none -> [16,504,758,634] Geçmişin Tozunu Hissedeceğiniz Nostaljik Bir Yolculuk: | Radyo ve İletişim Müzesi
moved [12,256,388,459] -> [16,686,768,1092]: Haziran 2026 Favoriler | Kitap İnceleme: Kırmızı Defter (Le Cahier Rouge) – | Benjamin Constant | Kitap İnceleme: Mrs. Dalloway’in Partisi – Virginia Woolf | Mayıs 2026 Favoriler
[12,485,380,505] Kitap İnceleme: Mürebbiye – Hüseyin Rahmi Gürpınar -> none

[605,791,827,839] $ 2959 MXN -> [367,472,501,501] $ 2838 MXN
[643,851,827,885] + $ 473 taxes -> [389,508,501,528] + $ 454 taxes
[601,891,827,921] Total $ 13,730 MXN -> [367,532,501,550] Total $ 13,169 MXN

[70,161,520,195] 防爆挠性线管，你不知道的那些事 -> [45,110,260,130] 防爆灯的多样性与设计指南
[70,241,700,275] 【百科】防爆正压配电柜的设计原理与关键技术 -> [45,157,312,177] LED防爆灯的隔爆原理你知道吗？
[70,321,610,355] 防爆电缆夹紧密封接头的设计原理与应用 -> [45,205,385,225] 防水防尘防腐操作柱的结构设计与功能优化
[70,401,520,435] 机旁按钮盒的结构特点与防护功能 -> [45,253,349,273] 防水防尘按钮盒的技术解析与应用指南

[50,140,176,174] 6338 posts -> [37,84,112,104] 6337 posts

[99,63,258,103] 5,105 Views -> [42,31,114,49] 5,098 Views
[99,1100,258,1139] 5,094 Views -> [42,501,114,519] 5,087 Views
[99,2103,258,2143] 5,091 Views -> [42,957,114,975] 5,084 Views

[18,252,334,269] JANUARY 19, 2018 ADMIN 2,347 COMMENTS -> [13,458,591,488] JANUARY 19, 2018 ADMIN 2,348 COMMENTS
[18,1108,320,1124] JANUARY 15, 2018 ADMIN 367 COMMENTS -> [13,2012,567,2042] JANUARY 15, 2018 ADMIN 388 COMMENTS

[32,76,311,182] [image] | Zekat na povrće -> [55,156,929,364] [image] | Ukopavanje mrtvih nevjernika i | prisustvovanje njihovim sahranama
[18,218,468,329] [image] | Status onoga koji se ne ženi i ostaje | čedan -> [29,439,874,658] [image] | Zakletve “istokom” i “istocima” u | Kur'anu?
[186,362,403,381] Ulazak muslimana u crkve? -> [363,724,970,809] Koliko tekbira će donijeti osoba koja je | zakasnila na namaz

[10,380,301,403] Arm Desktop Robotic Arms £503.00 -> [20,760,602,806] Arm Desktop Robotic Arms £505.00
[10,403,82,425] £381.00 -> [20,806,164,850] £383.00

* _Directions_
Reproduce the records above exactly, starting with the line that contains "[50,140,176,174] 6338 posts" and ending with the last line.

* _Solution to the problem_
[50,140,176,174] 6338 posts -> [37,84,112,104] 6337 posts

[99,63,258,103] 5,105 Views -> [42,31,114,49] 5,098 Views
[99,1100,258,1139] 5,094 Views -> [42,501,114,519] 5,087 Views
[99,2103,258,2143] 5,091 Views -> [42,957,114,975] 5,084 Views

[18,252,334,269] JANUARY 19, 2018 ADMIN 2,347 COMMENTS -> [13,458,591,488] JANUARY 19, 2018 ADMIN 2,348 COMMENTS
[18,1108,320,1124] JANUARY 15, 2018 ADMIN 367 COMMENTS -> [13,2012,567,2042] JANUARY 15, 2018 ADMIN 388 COMMENTS

[32,76,311,182] [image] | Zekat na povrće -> [55,156,929,364] [image] | Ukopavanje mrtvih nevjernika i | prisustvovanje njihovim sahranama
[18,218,468,329] [image] | Status onoga koji se ne ženi i ostaje | čedan -> [29,439,874,658] [image] | Zakletve “istokom” i “istocima” u | Kur'anu?
[186,362,403,381] Ulazak muslimana u crkve? -> [363,724,970,809] Koliko tekbira će donijeti osoba koja je | zakasnila na namaz

[10,380,301,403] Arm Desktop Robotic Arms £503.00 -> [20,760,602,806] Arm Desktop Robotic Arms £505.00
[10,403,82,425] £381.00 -> [20,806,164,850] £383.00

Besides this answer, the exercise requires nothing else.